DEPARTMENT OF DEFENSE - CONGRESSIONALLY DIRECTED MEDICAL RESEARCH PROGRAMS

Systemic Lupus: Improving the Rationale for Treatment Choices in a Heterogenous Disease

Principal Investigator: MERRILL, JOAN T
Institution Receiving Award: OKLAHOMA MEDICAL RESEARCH FOUNDATION
Program: LRP
Proposal Number: LR170063
Award Number: W81XWH-18-1-0693
Funding Mechanism: Impact Award
Partnering Awards:
Award Amount: $349,256.27
Period of Performance: 9/30/2018 - 9/29/2021


PUBLIC ABSTRACT

Lupus is a complicated illness in which the immune system becomes disorganized and over-stimulated. Advances in science have made it possible to understand several ways in which tiny proteins and interacting immune cells become out of balance. We now understand that the exact way this happens may differ from patient to patient. Because of this, it has been difficult to test new treatments for lupus, which may work on only a subset of patients and may require different doses for each patient. To make things more difficult, most clinical trials of new treatments are adding them on to various background medications, and it is not always safe for the patients to just take these away.

Most standard treatments, including those used as background treatments in clinical trials, are not approved for lupus by the FDA and thus are not as precisely studied as treatments that have succeeded in going through a rigorous drug approval process. We know how these medications are supposed to work, and we know something about their impact on the other diseases we borrow them from, but the details of how this plays out in the special immune disorder of lupus are poorly understood.

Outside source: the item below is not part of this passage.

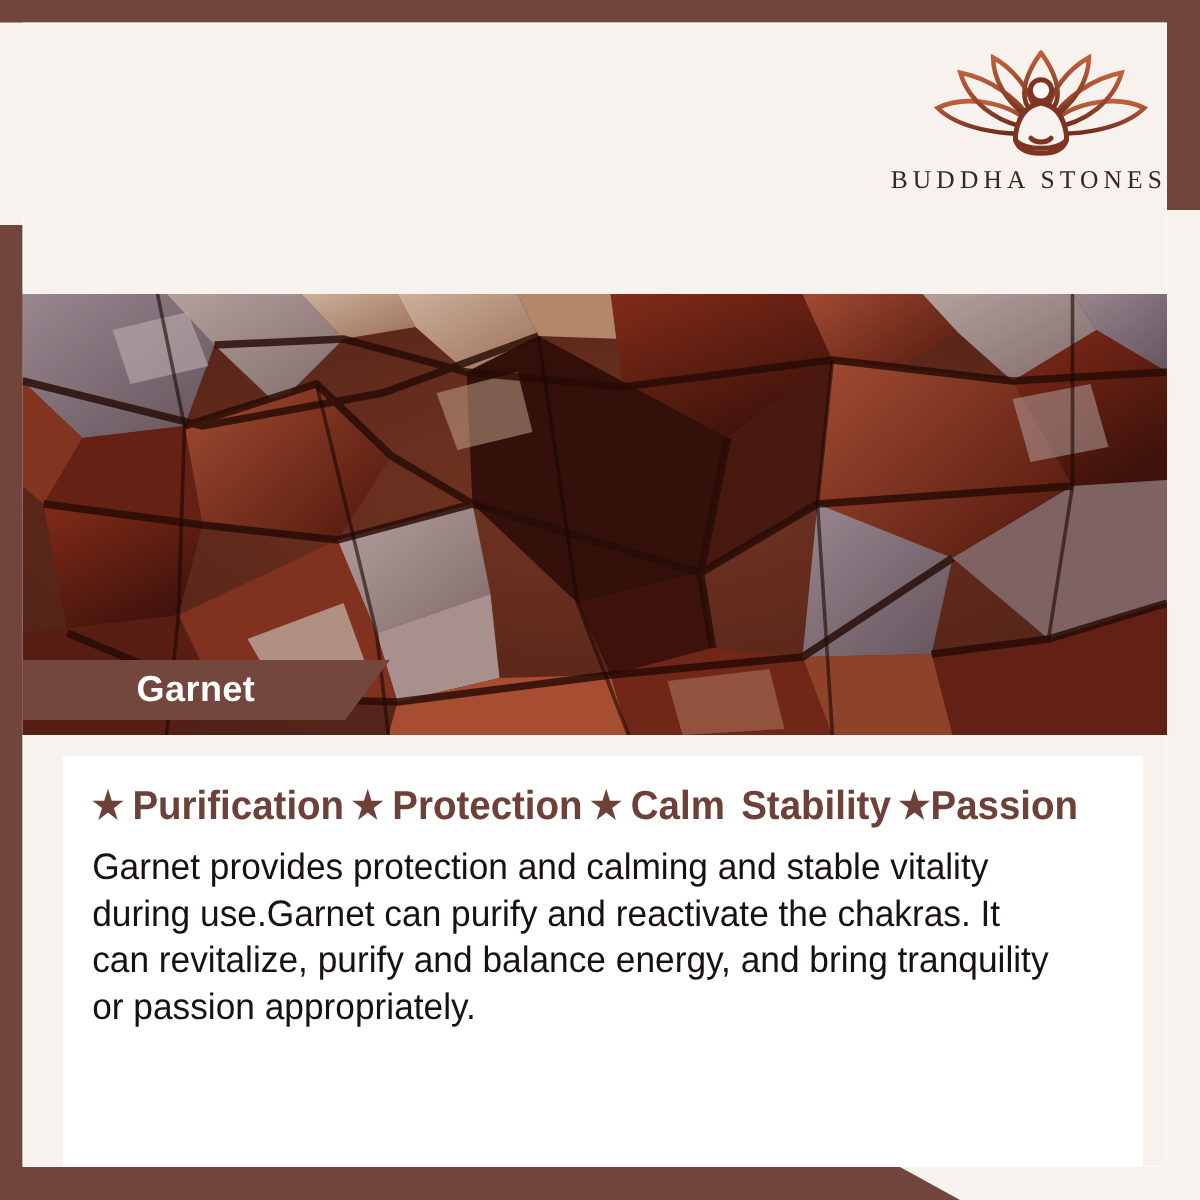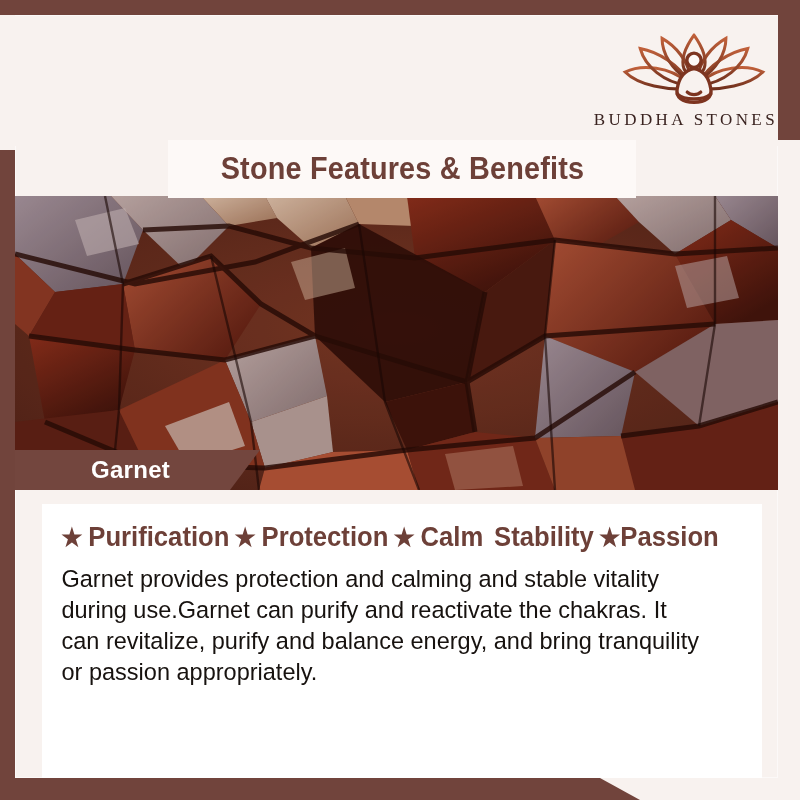"Stone Features & Benefits" div.title-plate { html: <div> <div>Stone Features &amp; Benefits</div> </div> -> none }
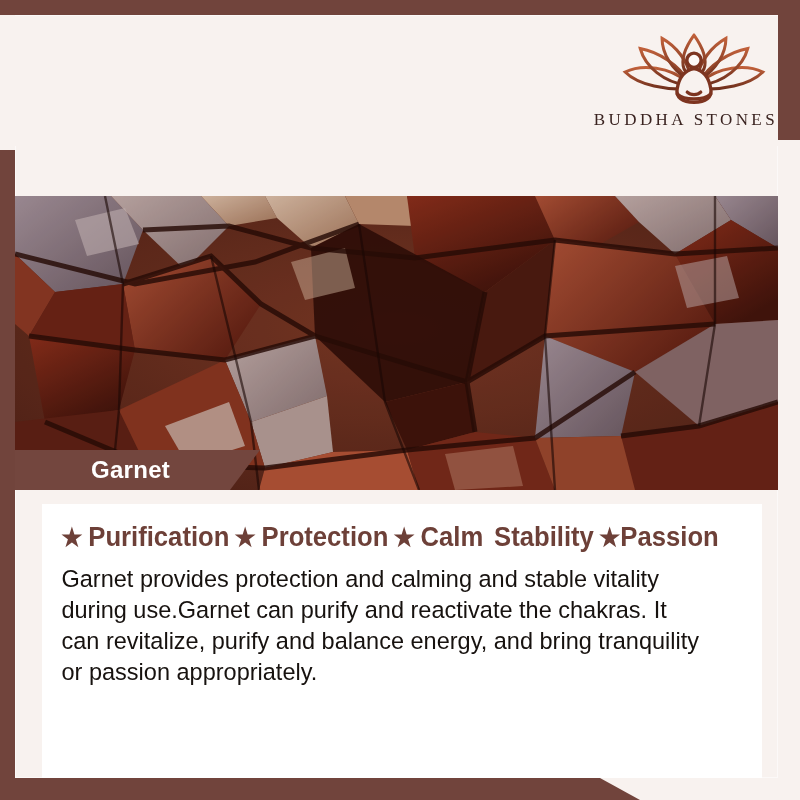"Garnet" .stone-ribbon { top: 450px -> 440px }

The DoD has called for grant applications that focus on the variability of lupus. This particular project is looking at an aspect of "precision" medicine, improving the ability to pick out and optimize treatments for individuals who may not be identical to all other lupus patients. The goal is to begin the important work of better understanding the common, standard drugs used for lupus, how to determine who the drugs will work best for, and defining how the drugs work for those individuals. We will use blood samples donated by lupus patients who were participating in clinical trials during the past few years. We will compare the exact ways in which methotrexate and other immune-regulating treatments work in subsets of lupus, using new insights in how to sort these types of patients based on the manner in which their immune systems are activated. One of the trials we will obtain materials from is actually a clinical trial of methotrexate in which patients have donated samples we can use to track, over time, the immune system changes that occur in people who do or do not respond to the treatment.

We are applying new scientific approaches to study drugs that have been around for a long time and that can now be better understood. By doing so, we can help people with lupus in two key ways: (1) we can design more successful clinical trials by picking the right background treatment that will not be likely to interfere with the new treatment being studied; and (2) we can help clinics to choose available standard treatments that would more likely help a given individual. This leads to a little less trial and error in how we prescribe medicine. To this end, we expect to obtain preliminary data on several drugs and complete a more focused study of methotrexate within three years.